As further described below, we enable scale-awareness (iterative multiscale application of the network 100) showcased by example in FIG. 4, using time series forecasts are iteratively refined at successive time-steps, allowing the model 106 to better capture the inter-dependencies and specificities of each scale—(e.g. each resolution input to the model 106). However, it is recognized that iterative refinement at different scales can cause distribution shifts between intermediate forecasts, which can lead to runaway error propagation. To mitigate this potential issue, optionally we can introduce cross-scale normalization at each iterative step, as further discussed below. Leveraging this, we chose to operate the network 100 with various transformer-based backbones (e.g. Fedformer, Autoformer, Informer, Reformer, Performer) to further probe the effect of the multi-scale method 200 on a variety of experimental setups.

Referring to FIG. 1, shown is the artificial neural network 100 for time series foecasting for datasets 90 (see examples in table 1A, 1B). It is recognised that a time series dataset 90 contains an explicit order dependence (in a time dimension) between each of the discrete observations making up the series. This time dimension can be both a constraint and a structure that provides a source of additional information for the dataset 90, such that a time series dataset 90 can be referred to as a sequence of observations taken sequentially in time. In terms of time series forecasting, the artificial neural network 100 uses the dataset 90 as an input 102 to time series forecasting via a forecasting model 106), e.g. perhaps with additional information, in order to forecast future values of that input series 102 as an output series 104.

It is recognised that the dataset 90 can have implict/inherent constituent parts present in the observation/time components, such as but not limited to: 1) level, the baseline value for the series if it were a straight line; trend, the optional and often linear increasing or decreasing behavior of the series over time; seasonality, the optional repeating patterns or cycles of behavior over time; and noise, the optional variability in the observations that cannot be explained by the model.
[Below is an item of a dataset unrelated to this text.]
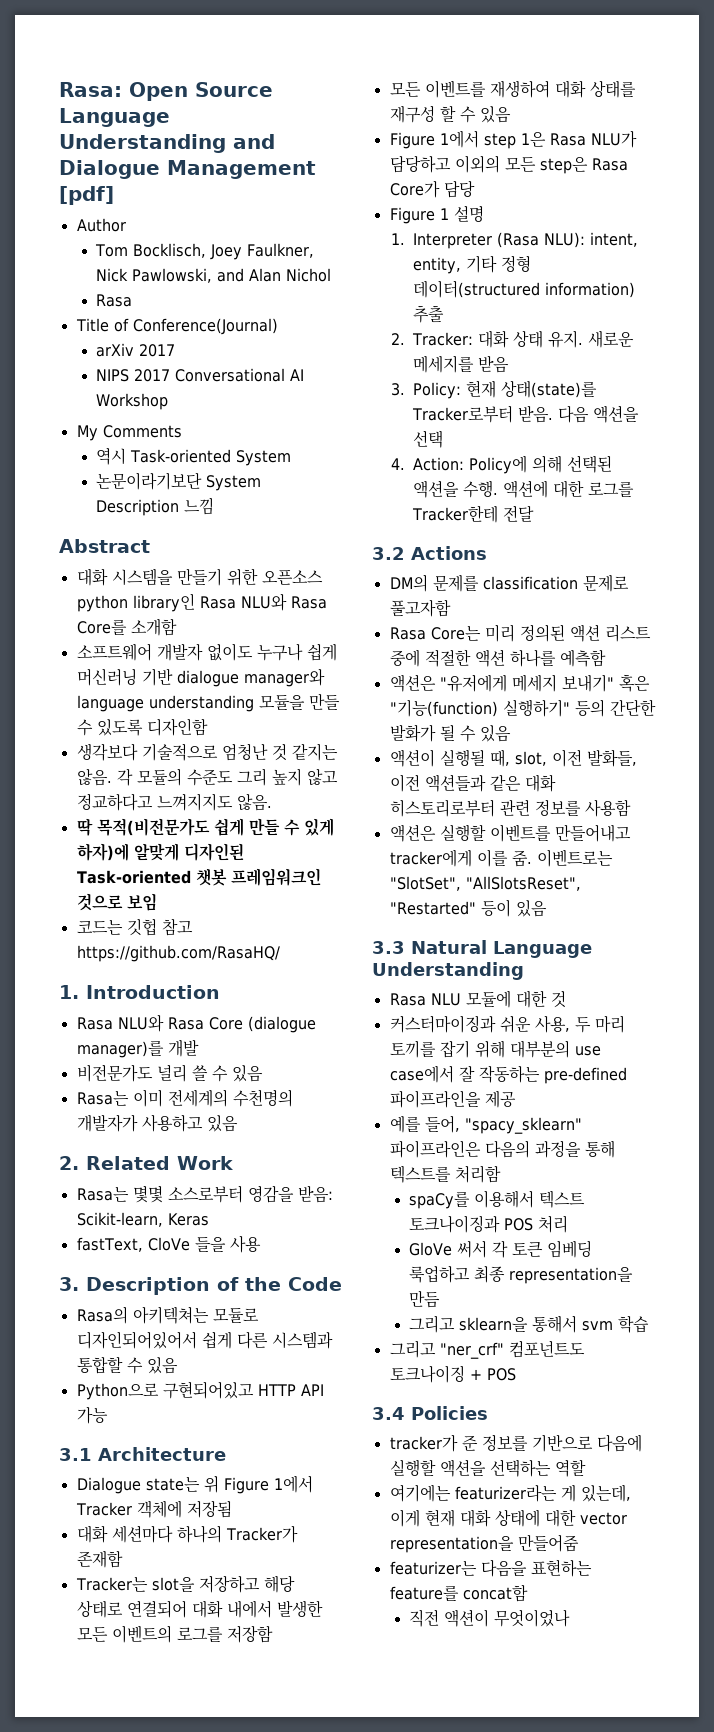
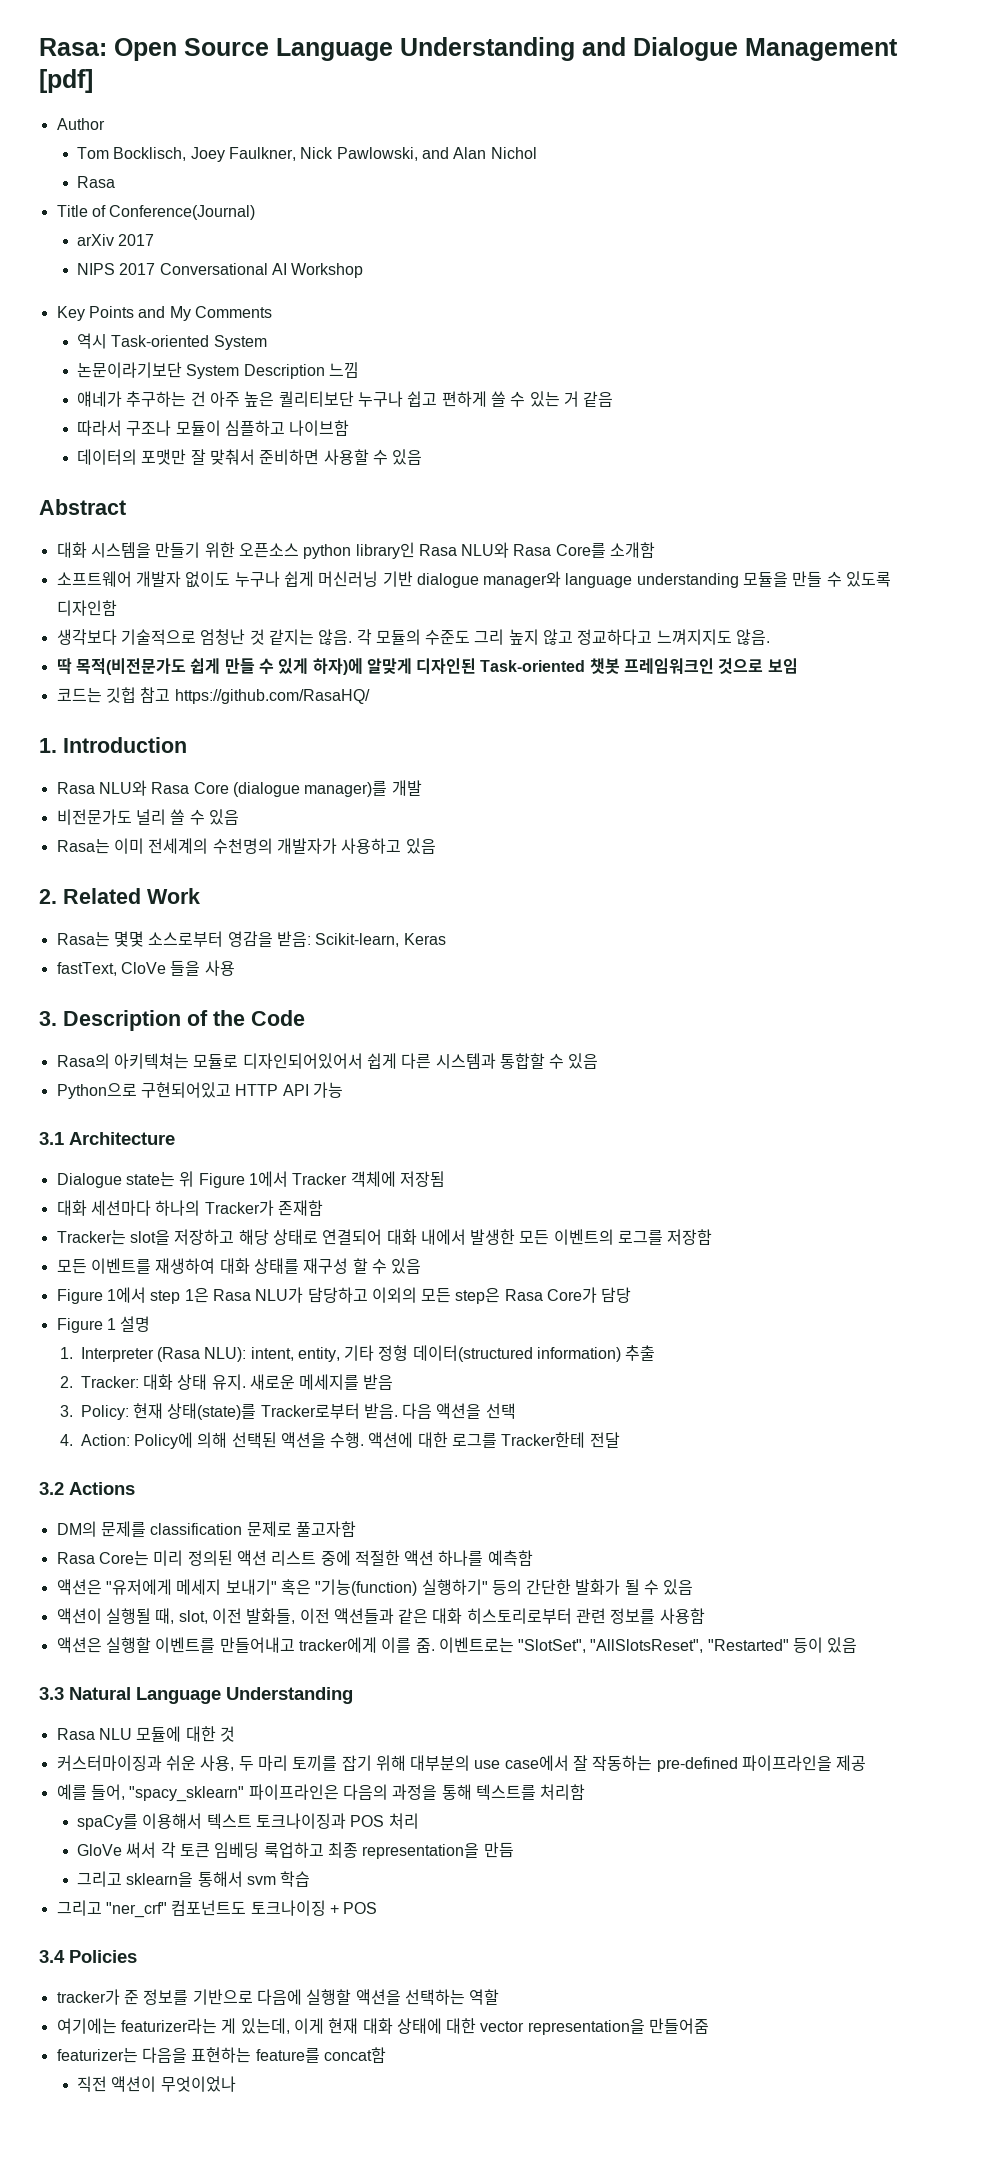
(168, 401) none -> [56,306,166,321] Key Points and
(214, 506) none -> [77,391,614,407] [77,420,350,436] [77,449,423,465] // 얘네가 추구하는 건 아주 높은 퀄리티보단 누구나 쉽고 편하게 쓸 수 있는 거 같음 // 따라서 구조나 모듈이 심플하고 나이브함 // 데이터의 포맷만 잘 맞춰서 준비하면 사용할 수 있음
For example, all time series datasets 90 can have a level, most have noise, and the trend and seasonality can be optional. Further, it is recognised that features of many time series datasets 90 can be trends and seasonal variations, while another feature time series datasets can be that observations close together in time tend to be correlated (serially dependent)

Referring again to FIG. 1, the forecasting model 106 can be a machine learning model type referred to as a Transformer (e.g. autoformer, informer, etc.) It is recognised that a transformer model 106 can be referred to as a deep learning model that adopts the mechanism of self-attention, differentially weighting the significance of each part of the input dataset 90. Like recurrent neural networks (RNNs), transformer models 106 can be designed to handle sequential input data. However, unlike RNNs, transformer models 106 do not necessarily process the dataset 90 in order. Rather, the attention mechanism of the transformer model 106 provides context for any position in the input sequence of the dataset 90. For example, if the input data is a natural language sentence, the transformer does not need to process the beginning of the sentence before the end. Rather, the transformer model 106 identifies the context that confers meaning to each word in the sentence. This feature allows for more parallelization than RNNs and therefore facilitates a reduction in training times for transformer models 106 as compared to RNNs. For example, transformer models 106 use an attention mechanism without an RNN, processing all tokens of the dataset 90 at the same time and calculating attention weights between them in successive layers. Since the attention mechanism only uses information about other tokens from lower layers of the dataset 90, the attention mechanism can be computed for all tokens in parallel, which can lead to improved training speed of the transformer model 106 as compared to RNNs, for example.

The transformer model 106 can also employ embedding our input 102, 105 to have the same number of features as the hidden dimension of the model 106. The embedding can consist of three parts: a value embedding, a temporal embedding, and a position embedding. We concatenate a new value 1/s_i−0.5 to the temporal embedding before passing it to the linear layer to emphasize the input scale. We can also sample by a factor of s_ifrom the position embedding. In addition, to provide that the transformer model 106 can distinguish between the given lookback values and the prediction of the previous steps, we can further concatenate a binary value to the series before value embedding showing if each observation is coming from the lookback window or the prediction. See the Appendix for an example of the input embedding function.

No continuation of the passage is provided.